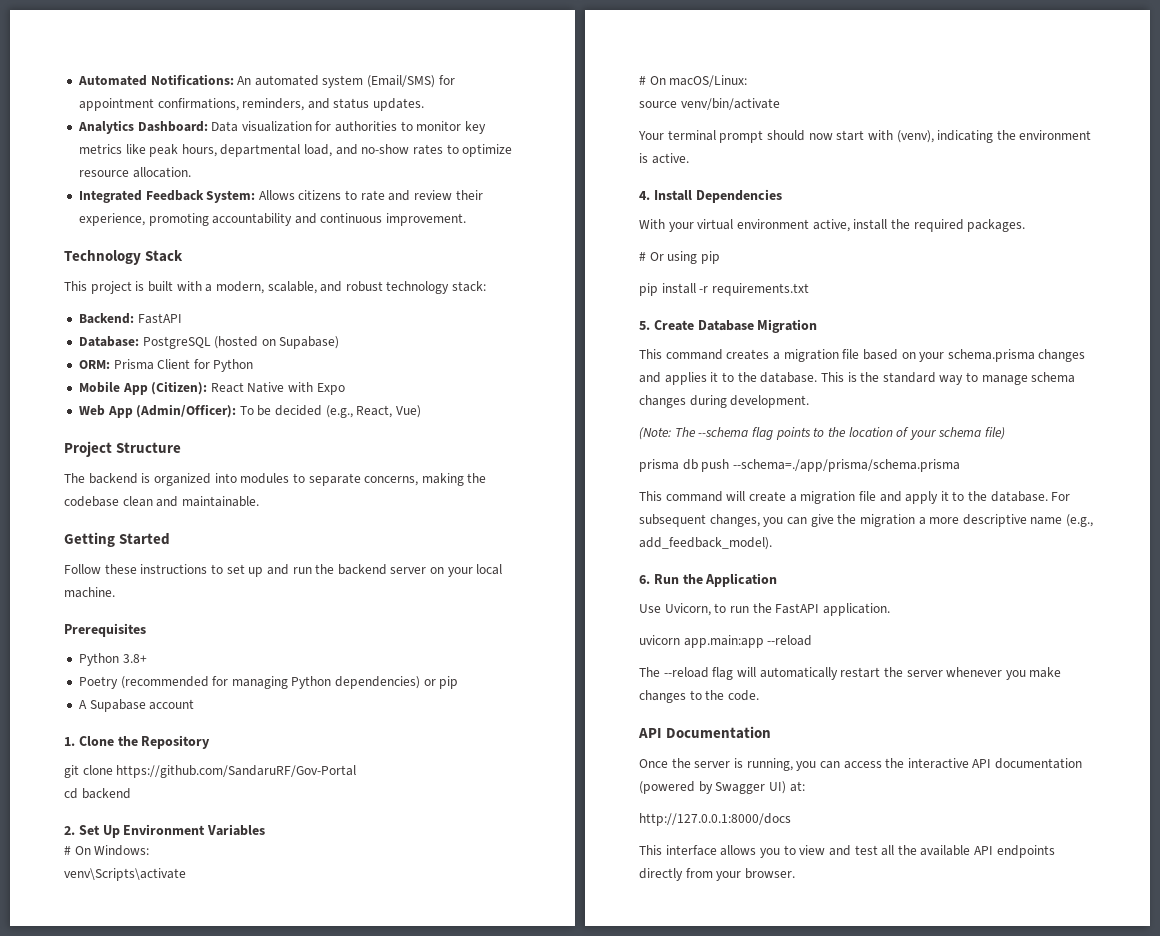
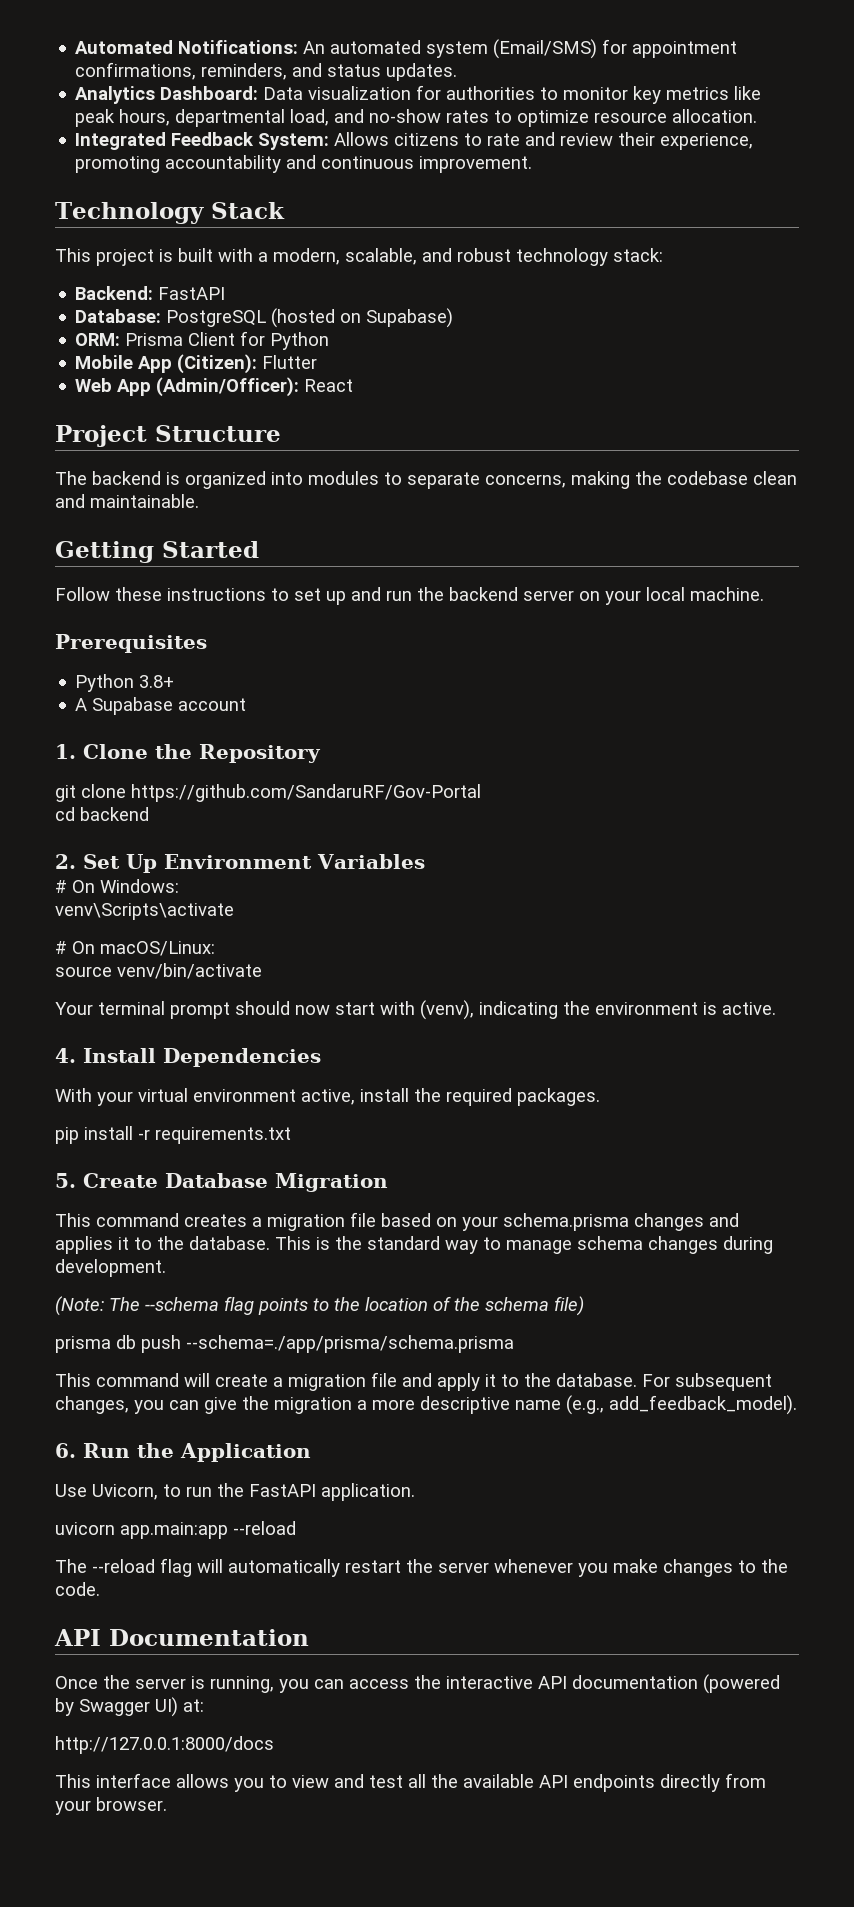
- Mobile App (Citizen): React Native with Expo
+ Mobile App (Citizen): Flutter
- Web App (Admin/Officer): To be decided (e.g., React, Vue)
+ Web App (Admin/Officer): React
- Poetry (recommended for managing Python dependencies) or pip
- # Or using pip
- (Note: The --schema flag points to the location of your schema file)
+ (Note: The --schema flag points to the location of the schema file)

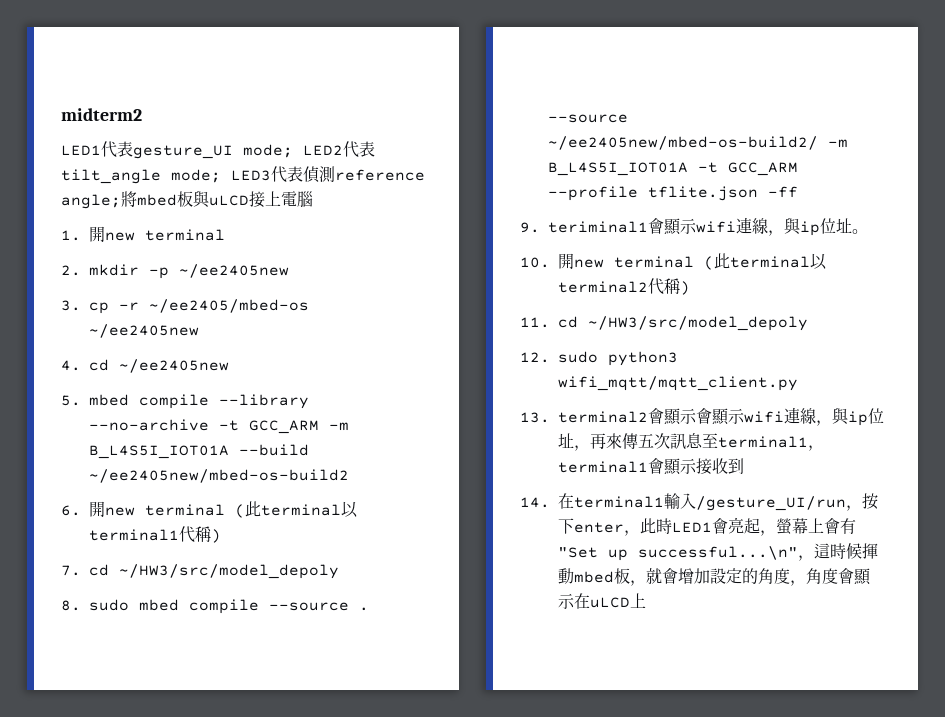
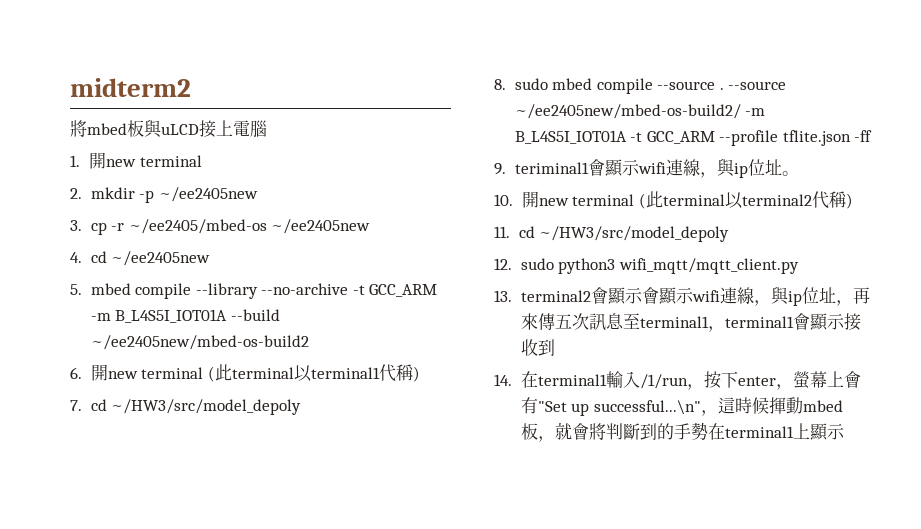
- LED1代表gesture_UI mode; LED2代表tilt_angle mode; LED3代表偵測reference angle;將mbed板與uLCD接上電腦
+ 將mbed板與uLCD接上電腦
- 14.在terminal1輸入/gesture_UI/run，按下enter，此時LED1會亮起，螢幕上會有"Set up successful...\n"，這時候揮動mbed板，就會增加設定的角度，角度會顯示在uLCD上
+ 14.在terminal1輸入/1/run，按下enter，螢幕上會有"Set up successful...\n"，這時候揮動mbed板，就會將判斷到的手勢在terminal1上顯示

┄┄┄┄┄┄┄┄┄┄┄┄┄┄┄┄┄┄┄┄

(TASK DESCRIPTION): From the first line of the material to the last, retype everything exactly except the images.

(RESPONSE):
- Mobile App (Citizen): React Native with Expo
+ Mobile App (Citizen): Flutter
- Web App (Admin/Officer): To be decided (e.g., React, Vue)
+ Web App (Admin/Officer): React
- Poetry (recommended for managing Python dependencies) or pip
- # Or using pip
- (Note: The --schema flag points to the location of your schema file)
+ (Note: The --schema flag points to the location of the schema file)

- LED1代表gesture_UI mode; LED2代表tilt_angle mode; LED3代表偵測reference angle;將mbed板與uLCD接上電腦
+ 將mbed板與uLCD接上電腦
- 14.在terminal1輸入/gesture_UI/run，按下enter，此時LED1會亮起，螢幕上會有"Set up successful...\n"，這時候揮動mbed板，就會增加設定的角度，角度會顯示在uLCD上
+ 14.在terminal1輸入/1/run，按下enter，螢幕上會有"Set up successful...\n"，這時候揮動mbed板，就會將判斷到的手勢在terminal1上顯示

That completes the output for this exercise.